In that subject, a quick PSA to home owners: if you have not changed your HVACs filter recently, you probably should.
It's just silt churned up by high tides. When you're on the river, you can easily see that bits shielded from the turbulent flow, where the silt has a chance to settle down, are crystal clear. You can also see eels, seals, cormorants, kingfishers, seagulls of all kinds, and lots of life generally. It's great.
“The expectation of clean water in wealthy countries is enabled by technology and infrastructure; like effective sewage systems and water treatment facilities. But to a large extent it is also enabled, and was initially bootstrapped, by sound policymaking and regulation.
Regulation requires verification.”
Regulation of water does not require verification. We live on a planet where clean water is abundant and cannot escape the planet’s atmosphere. Why you think we need to measure how this is verified is beyond the beyond’s.

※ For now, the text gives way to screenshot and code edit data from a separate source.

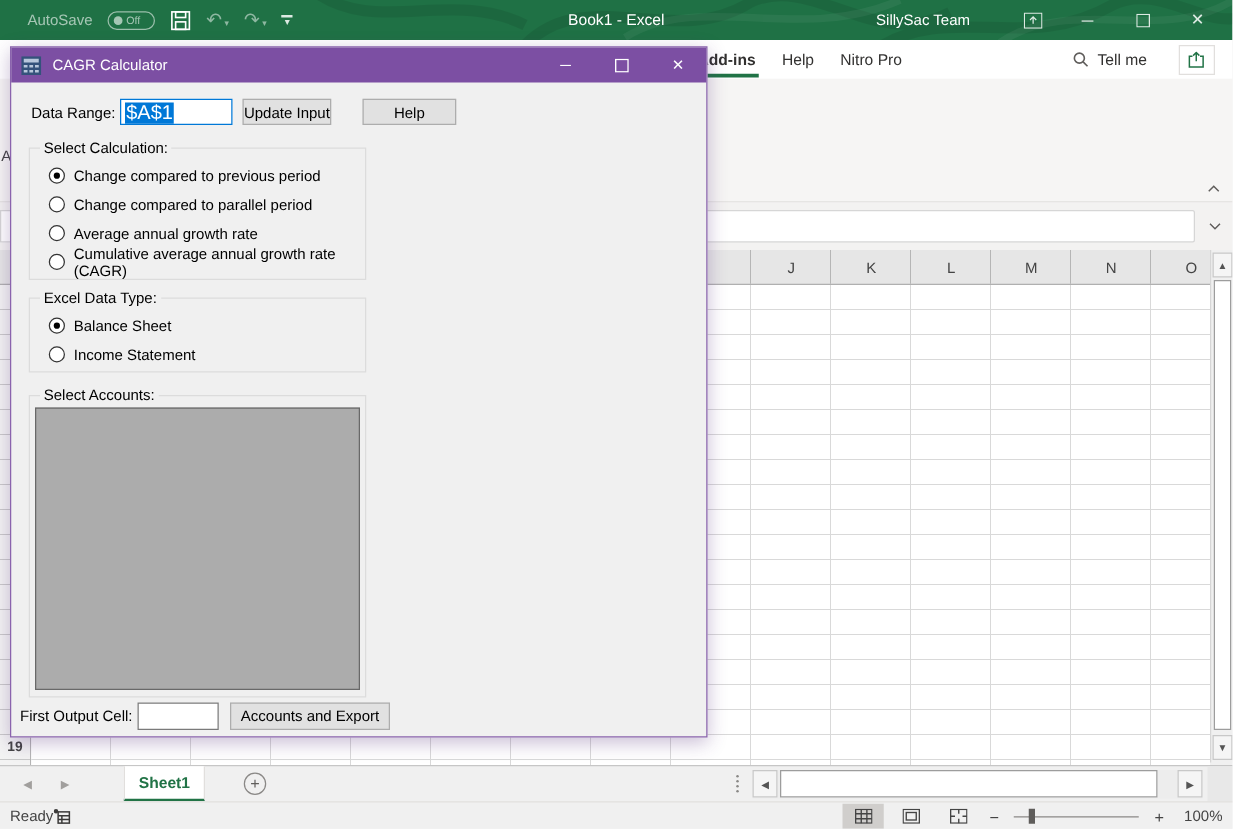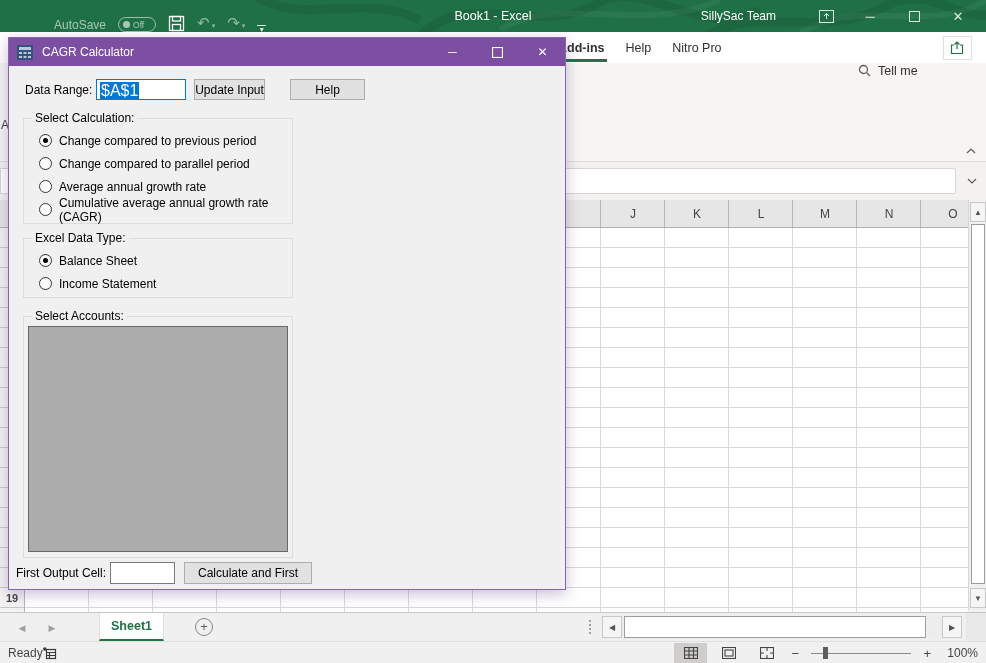--- a/index.html
+++ b/index.html
@@ -3,21 +3,21 @@
 <meta charset="utf-8">
 <style>
   * { margin:0; padding:0; box-sizing:border-box; }
   html,body { width:986px; height:663px; overflow:hidden; }
   body { font-family:"Liberation Sans","DejaVu Sans",sans-serif; background:#f0f0f0; position:relative; }
   .abs { position:absolute; }
 
   
   #titlebar { left:0; top:0; width:986px; height:32px; background:#1f7145; color:#fff; z-index:2; }
   #titlebar .pattern { left:0; top:0; }
-  .tb-left { position:absolute; left:22px; top:0; height:32px; display:flex; align-items:flex-end; gap:12px;margin-left:32px; }
+  .tb-left { position:absolute; left:22px; top:0; height:32px; display:flex; align-items:center; gap:12px; }
   .autosave-label { font-size:12px; color:rgba(255,255,255,0.6); }
   .autosave-pill { width:38px; height:15px; border:1px solid rgba(255,255,255,0.55); border-radius:8px; display:flex; align-items:center; gap:3px; padding:0 4px; }
   .autosave-dot { width:7px; height:7px; border-radius:50%; background:rgba(255,255,255,0.6); }
   .autosave-state { font-size:8.5px; color:rgba(255,255,255,0.6); }
   .qat-icon { color:rgba(255,255,255,0.9); display:flex; align-items:center; }
   .undo-redo { font-size:15px; color:rgba(255,255,255,0.5); display:flex; align-items:flex-end; }
   .mini-caret { font-size:7px; margin-left:2px; margin-bottom:2px; }
   .qat-custom { display:flex; flex-direction:column; align-items:center; line-height:4px; color:rgba(255,255,255,0.85); }
   .qat-custom .bar { width:9px; height:1.5px; background:rgba(255,255,255,0.85); margin-bottom:2px; }
   .qat-custom .chev { font-size:8px; }
@@ -25,21 +25,21 @@
   .tb-right { position:absolute; right:6px; top:0; height:32px; display:flex; align-items:center; gap:0; }
   .account-name { font-size:12px; color:#fff; margin-right:28px; }
   .winbtn { width:44px; height:32px; display:flex; align-items:center; justify-content:center; color:rgba(255,255,255,0.85); font-size:13px; }
 
   
   #tabrow { left:0; top:32px; width:986px; height:31px; background:#ffffff; z-index:1; }
   .tabs-strip { position:absolute; left:556px; top:0; height:31px; display:flex; align-items:center; }
   .ribbon-tab { font-size:12.5px; color:#323130; padding:0 2px; margin-right:17px; height:31px; display:flex; align-items:center; position:relative; white-space:nowrap; }
   .ribbon-tab.active { font-weight:bold; }
   .ribbon-tab.active::after { content:""; position:absolute; left:0; right:0; bottom:1px; height:3px; background:#217346; }
-  .tellme { position:absolute; left:858px; top:0; height:31px; display:flex; align-items:center; gap:7px; font-size:12.5px; color:#323130;margin-top:23px; }
+  .tellme { position:absolute; left:858px; top:0; height:31px; display:flex; align-items:center; gap:7px; font-size:12.5px; color:#323130; }
   .share-btn { position:absolute; left:943px; top:4px; width:29px; height:24px; background:#fff; border:1px solid #e1dfdd; display:flex; align-items:center; justify-content:center; }
 
   
   #ribbon-area { left:0; top:63px; width:986px; height:99px; background:#f6f5f4; border-bottom:1px solid #e1dfdd; }
   .ribbon-fragment { position:absolute; left:1px; top:55px; font-size:12px; color:#444; }
   .ribbon-collapse { position:absolute; left:960px; top:79px; width:22px; height:18px; display:flex; align-items:center; justify-content:center; color:#605e5c; }
 
   
   #formula-row { left:0; top:162px; width:986px; height:38px; background:#f3f2f1; }
   .name-box { position:absolute; left:0; top:6px; width:99px; height:26px; background:#fff; border:1px solid #d6d6d6; }
@@ -373,14 +373,14 @@
     </div>
   </div>
 
   <div class="groupbox" style="left:14px; top:278px; width:270px; height:242px">
     <span class="group-label">Select Accounts:</span>
   </div>
   <div class="accounts-listbox"></div>
 
   <span class="dlg-label" style="left:7px; top:528px">First Output Cell:</span>
   <div class="output-input"></div>
-  <div class="win-btn" style="left:175px; top:524px; width:128px; height:22px">Calculate and First</div>
+  <div class="win-btn" style="left:175px; top:524px; width:128px; height:22px">Accounts and Export</div>
 </div>
 
 </body></html>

Here’s a wiki page reference if you need help measuring how much water exists on Earth:
While the majority of Earth's surface is covered by oceans, those oceans make up just a small fraction of the mass of the planet. The mass of Earth's oceans is estimated to be 1.37 × 1021 kg, which is 0.023% of the total mass of Earth, 6.0 × 1024 kg. An additional 5.0 × 1020 kg of water is estimated to exist in ice, lakes, rivers, groundwater, and atmospheric water vapor.[20]

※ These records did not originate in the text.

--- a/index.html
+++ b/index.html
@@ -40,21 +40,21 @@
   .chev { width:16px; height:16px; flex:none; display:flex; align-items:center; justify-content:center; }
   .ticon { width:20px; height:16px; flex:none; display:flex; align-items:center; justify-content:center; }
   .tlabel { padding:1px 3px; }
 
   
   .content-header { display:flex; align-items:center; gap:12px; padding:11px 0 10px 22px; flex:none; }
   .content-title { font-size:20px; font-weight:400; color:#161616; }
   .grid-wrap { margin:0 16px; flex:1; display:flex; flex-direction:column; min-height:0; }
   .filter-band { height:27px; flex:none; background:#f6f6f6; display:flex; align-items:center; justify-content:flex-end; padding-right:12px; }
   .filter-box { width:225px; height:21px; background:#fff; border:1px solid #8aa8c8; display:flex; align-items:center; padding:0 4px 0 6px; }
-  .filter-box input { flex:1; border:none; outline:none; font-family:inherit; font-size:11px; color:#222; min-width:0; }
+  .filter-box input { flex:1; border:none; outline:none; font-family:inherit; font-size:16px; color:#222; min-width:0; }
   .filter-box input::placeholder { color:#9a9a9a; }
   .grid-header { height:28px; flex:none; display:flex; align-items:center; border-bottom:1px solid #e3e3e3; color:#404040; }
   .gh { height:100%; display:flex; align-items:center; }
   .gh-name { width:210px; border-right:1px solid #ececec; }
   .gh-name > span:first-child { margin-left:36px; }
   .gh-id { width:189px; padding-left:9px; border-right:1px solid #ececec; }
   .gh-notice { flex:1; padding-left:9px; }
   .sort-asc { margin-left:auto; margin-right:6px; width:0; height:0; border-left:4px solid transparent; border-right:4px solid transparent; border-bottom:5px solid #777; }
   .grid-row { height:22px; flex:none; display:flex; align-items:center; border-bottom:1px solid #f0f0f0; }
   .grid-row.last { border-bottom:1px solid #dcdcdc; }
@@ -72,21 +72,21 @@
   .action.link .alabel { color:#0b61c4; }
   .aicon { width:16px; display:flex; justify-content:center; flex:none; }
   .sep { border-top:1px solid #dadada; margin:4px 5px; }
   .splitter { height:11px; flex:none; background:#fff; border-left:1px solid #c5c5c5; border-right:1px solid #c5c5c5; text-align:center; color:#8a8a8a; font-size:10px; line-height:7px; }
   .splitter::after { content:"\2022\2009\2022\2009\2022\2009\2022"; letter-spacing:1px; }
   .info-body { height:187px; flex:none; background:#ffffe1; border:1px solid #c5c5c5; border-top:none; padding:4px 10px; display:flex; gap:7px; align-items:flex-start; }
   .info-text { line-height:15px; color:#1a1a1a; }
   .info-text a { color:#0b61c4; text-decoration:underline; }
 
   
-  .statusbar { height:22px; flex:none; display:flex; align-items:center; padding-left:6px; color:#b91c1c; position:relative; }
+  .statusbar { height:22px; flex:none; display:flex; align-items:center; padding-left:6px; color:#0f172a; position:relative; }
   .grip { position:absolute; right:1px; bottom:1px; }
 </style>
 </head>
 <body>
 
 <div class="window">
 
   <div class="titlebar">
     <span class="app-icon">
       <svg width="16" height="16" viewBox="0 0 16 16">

There are only so many ways and places to extract clean water for large populations in an efficient way. Once water is used, it has to go somewhere, which is back into the water system. Every person/population downstream then no longer has 'clean water' without verification. We could have 10x the clean water we have now and we would still have to consider this aspect.
We live in a small apartment, and just being 30 min with 2 people in the room raises the CO2 ppm from 400 to >1000. Opening a window quickly lowers it. Never-mind doing some light activity like yoga or similar.
So if we want to do something, I think the first step is really to get visibility to the problem, especially to the costs of the problem (productivity, public health, sick leaves, etc).